Pur non avendo nulla da lamentare circa le condizioni a cui è sottoposto attualmente nel penitenziario, Battisti, invece, «ci è rimasto male per come è stato trattato al suo arrivo in Italia», confida «di essersi sentito umiliato» e protesta «di non riconoscersi nella descrizione fatta della sua persona».

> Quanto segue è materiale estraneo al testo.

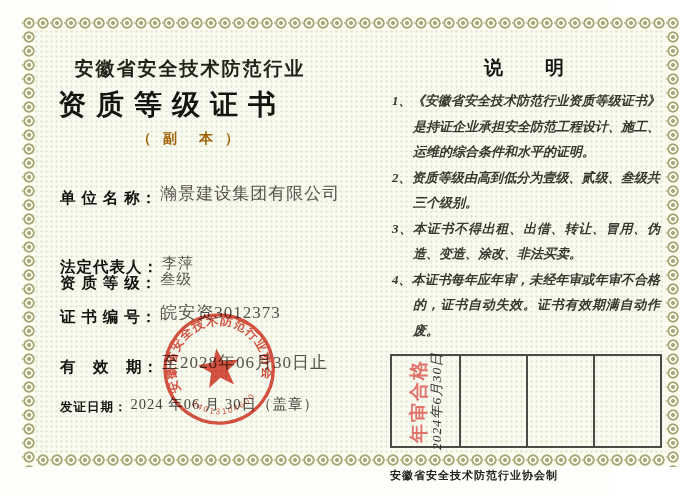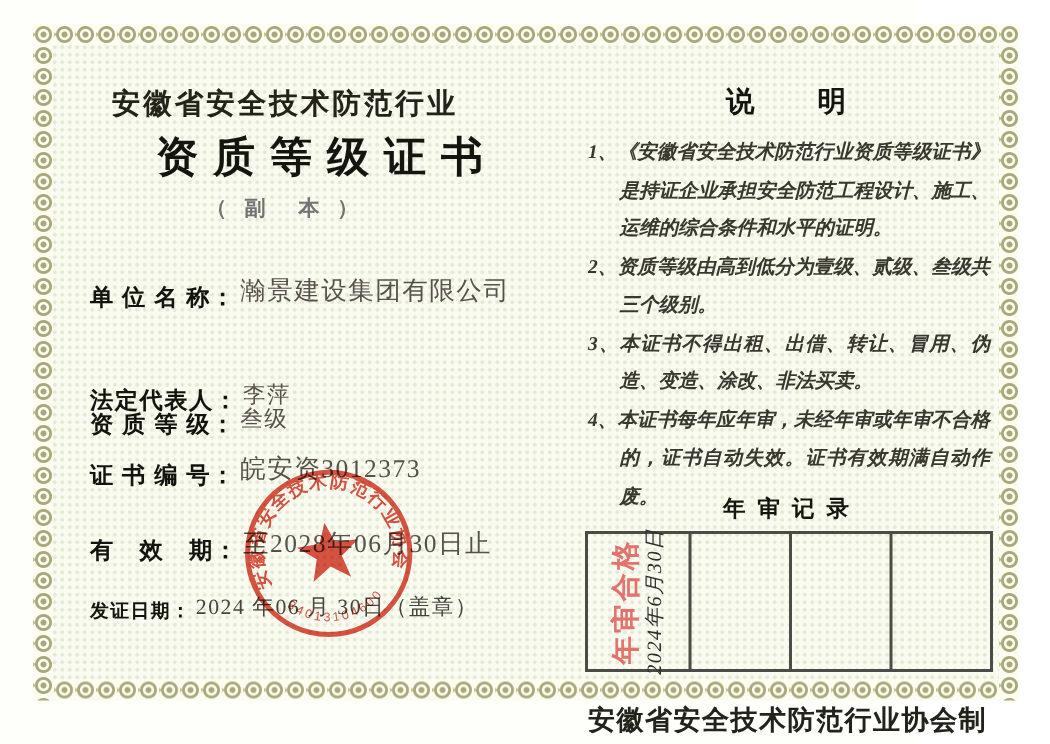--- a/index.html
+++ b/index.html
@@ -36,27 +36,27 @@
 
   
   .org-line{
     position:absolute;left:50px;top:56px;width:280px;
     text-align:center;
     font-family:"Liberation Serif", serif;
     font-weight:bold;font-size:19px;letter-spacing:2px;color:#23231a;
   }
   .cert-title{
     position:absolute;left:48px;top:86px;width:284px;
-    text-align:right;
+    text-align:left;
     font-family:"Liberation Serif", serif;
     font-weight:bold;font-size:28px;letter-spacing:10px;text-indent:10px;color:#15150f;
   }
   .copy-type{
     position:absolute;left:50px;top:130px;width:280px;
-    text-align:center;font-weight:bold;font-size:14px;letter-spacing:4px;color:#737373;
+    text-align:center;font-weight:bold;font-size:14px;letter-spacing:4px;color:#a16207;
   }
   .field-row{position:absolute;left:60px;white-space:nowrap;}
   .field-row .lbl{
     font-family:"Liberation Serif", serif;
     font-weight:bold;font-size:15.5px;color:#14140e;letter-spacing:1px;
   }
   .field-row .val{
     font-family:"Liberation Serif", serif;
     font-size:17px;color:#56524a;margin-left:3px;
     position:relative;top:-4px;letter-spacing:1px;
@@ -112,23 +112,23 @@
     font-family:"Liberation Serif", serif;
     font-weight:bold;font-size:19px;letter-spacing:2px;color:#e2726c;line-height:21px;
   }
   .stamp-date{
     font-family:"Liberation Serif", serif;
     font-style:italic;font-size:13.5px;color:#2d2d2a;line-height:16px;letter-spacing:1px;
   }
 
   .footer-maker{
     position:absolute;left:390px;top:468px;width:268px;
-    text-align:right;
-    font-family:"Liberation Serif", serif;
-    font-weight:bold;font-size:18px;letter-spacing:1px;color:#23231c;
+    text-align:left;
+    font-family:"Liberation Serif", serif;
+    font-weight:bold;font-size:11px;letter-spacing:1px;color:#23231c;
   }
 </style>
 </head>
 <body>
 
 <div class="page">
 
   <div class="paper"></div>
   <div class="band top"></div>
   <div class="band bottom"></div>
@@ -174,21 +174,20 @@
   </svg>
 
   <div class="notes-title">说明</div>
   <div class="notes">
     <div class="note-item">1、《安徽省安全技术防范行业资质等级证书》是持证企业承担安全防范工程设计、施工、运维的综合条件和水平的证明。</div>
     <div class="note-item">2、资质等级由高到低分为壹级、贰级、叁级共三个级别。</div>
     <div class="note-item">3、本证书不得出租、出借、转让、冒用、伪造、变造、涂改、非法买卖。</div>
     <div class="note-item">4、本证书每年应年审，未经年审或年审不合格的，证书自动失效。证书有效期满自动作废。</div>
   </div>
 
-  <div class="review-title">年审记录</div>
   <div class="review-table">
     <div class="review-cell">
       <div class="annual-stamp">
         <div class="stamp-text">年审合格</div>
         <div class="stamp-date">2024年6月30日</div>
       </div>
     </div>
     <div class="review-cell"></div>
     <div class="review-cell"></div>
     <div class="review-cell"></div>

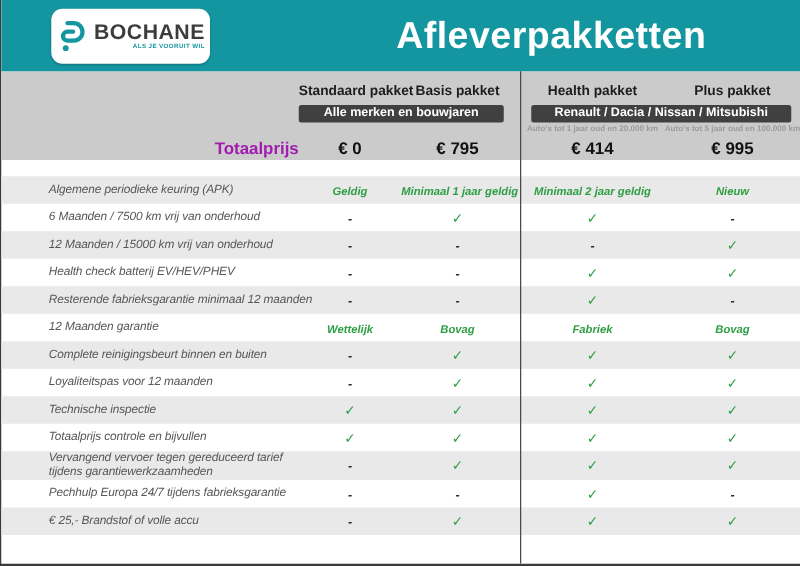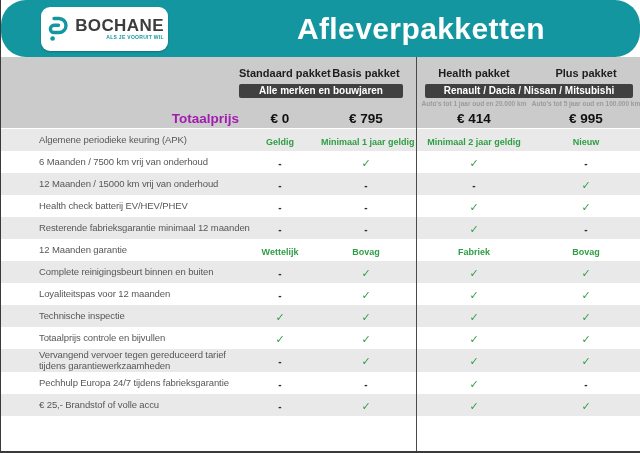--- a/index.html
+++ b/index.html
@@ -6,32 +6,32 @@
   html,body { background:#888; }
   body { font-family:"Liberation Sans","DejaVu Sans",sans-serif; }
   .page {
     position:relative; width:640px; height:453px; background:#fff;
     border-left:1px solid #3a3a3a; border-bottom:2px solid #3a3a3a;
     overflow:hidden;
   }
   
   .topbar {
     position:relative; height:57px; background:#1496a0;
-    display:flex; align-items:center; padding-left:40px;border-radius:25px;
+    display:flex; align-items:center; padding-left:40px;
   }
   .logo-box {
     width:127px; height:44px; background:#fff; border-radius:9px;
     display:flex; align-items:center; justify-content:center; gap:6px;
     box-shadow:0 1px 2px rgba(0,0,0,.25);
   }
   .logo-text { display:flex; flex-direction:column; align-items:flex-end; line-height:1; }
   .brand-name { font-size:17px; font-weight:700; color:#3c3c3c; letter-spacing:.4px; }
   .brand-tagline { font-size:5px; font-weight:700; color:#1496a0; letter-spacing:.3px; margin-top:1px; }
   .page-title {
-    position:absolute; left:420px; top:50%; transform:translate(-50%,-50%);
+    position:absolute; left:440px; top:50%; transform:translate(-50%,-50%);
     color:#fff; font-size:30px; font-weight:800; letter-spacing:.4px; white-space:nowrap;
   }
   
   .band { height:71px; background:#cbcbcb; padding-top:6px; }
   .grid { display:grid; grid-template-columns:238px 82px 90px 6px 114px 110px; }
   .col-titles { height:20px; align-items:center; }
   .col-title { font-size:11px; font-weight:700; color:#1d1d1d; text-align:center; white-space:nowrap; }
   .badges-row { height:15px; align-items:center; }
   .badge {
     background:#404040; color:#fff; font-size:10px; font-weight:700;
@@ -39,21 +39,21 @@
     border-radius:2px; white-space:nowrap;
   }
   .badge-left { grid-column:2/4; margin:0 8px 0 0; }
   .badge-right { grid-column:5/7; margin:0 8px; }
   .subnotes { height:11px; align-items:center; }
   .subnote { font-size:6.5px; font-weight:700; color:#9b9b9b; text-align:center; white-space:nowrap; }
   .price-row { height:19px; align-items:center; }
   .total-label { font-size:13.5px; font-weight:700; color:#a21caf; padding-left:38px;text-align:right; }
   .price { font-size:13.5px; font-weight:700; color:#111; text-align:center; }
   
-  .rows { margin-top:1px; }
+  .rows { margin-top:13px;font-style:italic; }
   .row { align-items:center; min-height:22px; }
   .row.alt { background:#e9e9e9; }
   .row-label {
     font-size:9.5px; letter-spacing:-.1px; color:#575757;
     padding-left:38px; padding-right:4px; line-height:1.2; white-space:nowrap;
   }
   .row-label.wrap { white-space:normal; }
   .cell { text-align:center; }
   .check { color:#2f9e44; font-size:11px; font-weight:700; }
   .dash { color:#2b2b2b; font-size:10px; font-weight:700; }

Ora, costretto paradossalmente a preoccuparsi perfino della sorte (e della fama di santità) di chi ha contribuito a ridurlo così, Torregiani osserva che il detenuto potrebbe chiedere «una punturina di anestetico per rimanere paralizzato una settimana e provare cosa significa essere tetraplegico». Si rivelerebbe un’ esperienza di vita indimenticabile, di partecipazione al dolore altrui.
LA STRATEGIA
In realtà, Battisti è comprensibilmente tutto concentrato su se stesso. Nelle ore trascorse in solitudine durante il giorno, egli si strugge pensando ai suoi tre figli, «che gli mancano moltissimo». Due di loro vivono in Francia e uno in Brasile. Alcuni parenti hanno prontamente presentato istanza per andarlo a trovare. Pian piano, tornerà a relazionarsi con il mondo esterno. Gli interlocutori non gli mancheranno. Gli assassini dietro le sbarre attirano inesorabilmente a sé ammiratori.
Torregiani prevede che «entro sei mesi succederà qualcosa», la strategia funzionerà e si riaggregherà del consenso. Basterà far tacere le vittime, denunciando la loro versione univoca dei fatti, per restituire infine voce ai carnefici. «Sono curioso di sapere quale casa editrice pubblicherà i suoi scritti», commenta Torregiani, il cui Ero in guerra. Ma non lo sapevo, scritto con Stefano Rabozzi e uscito faticosamente nel 2006, poi «fu boicottato» nelle librerie. Magari, se ce n’ è ancora in circolazione una copia, potrebbe andare ad arricchire la biblioteca del carcere di Oristano.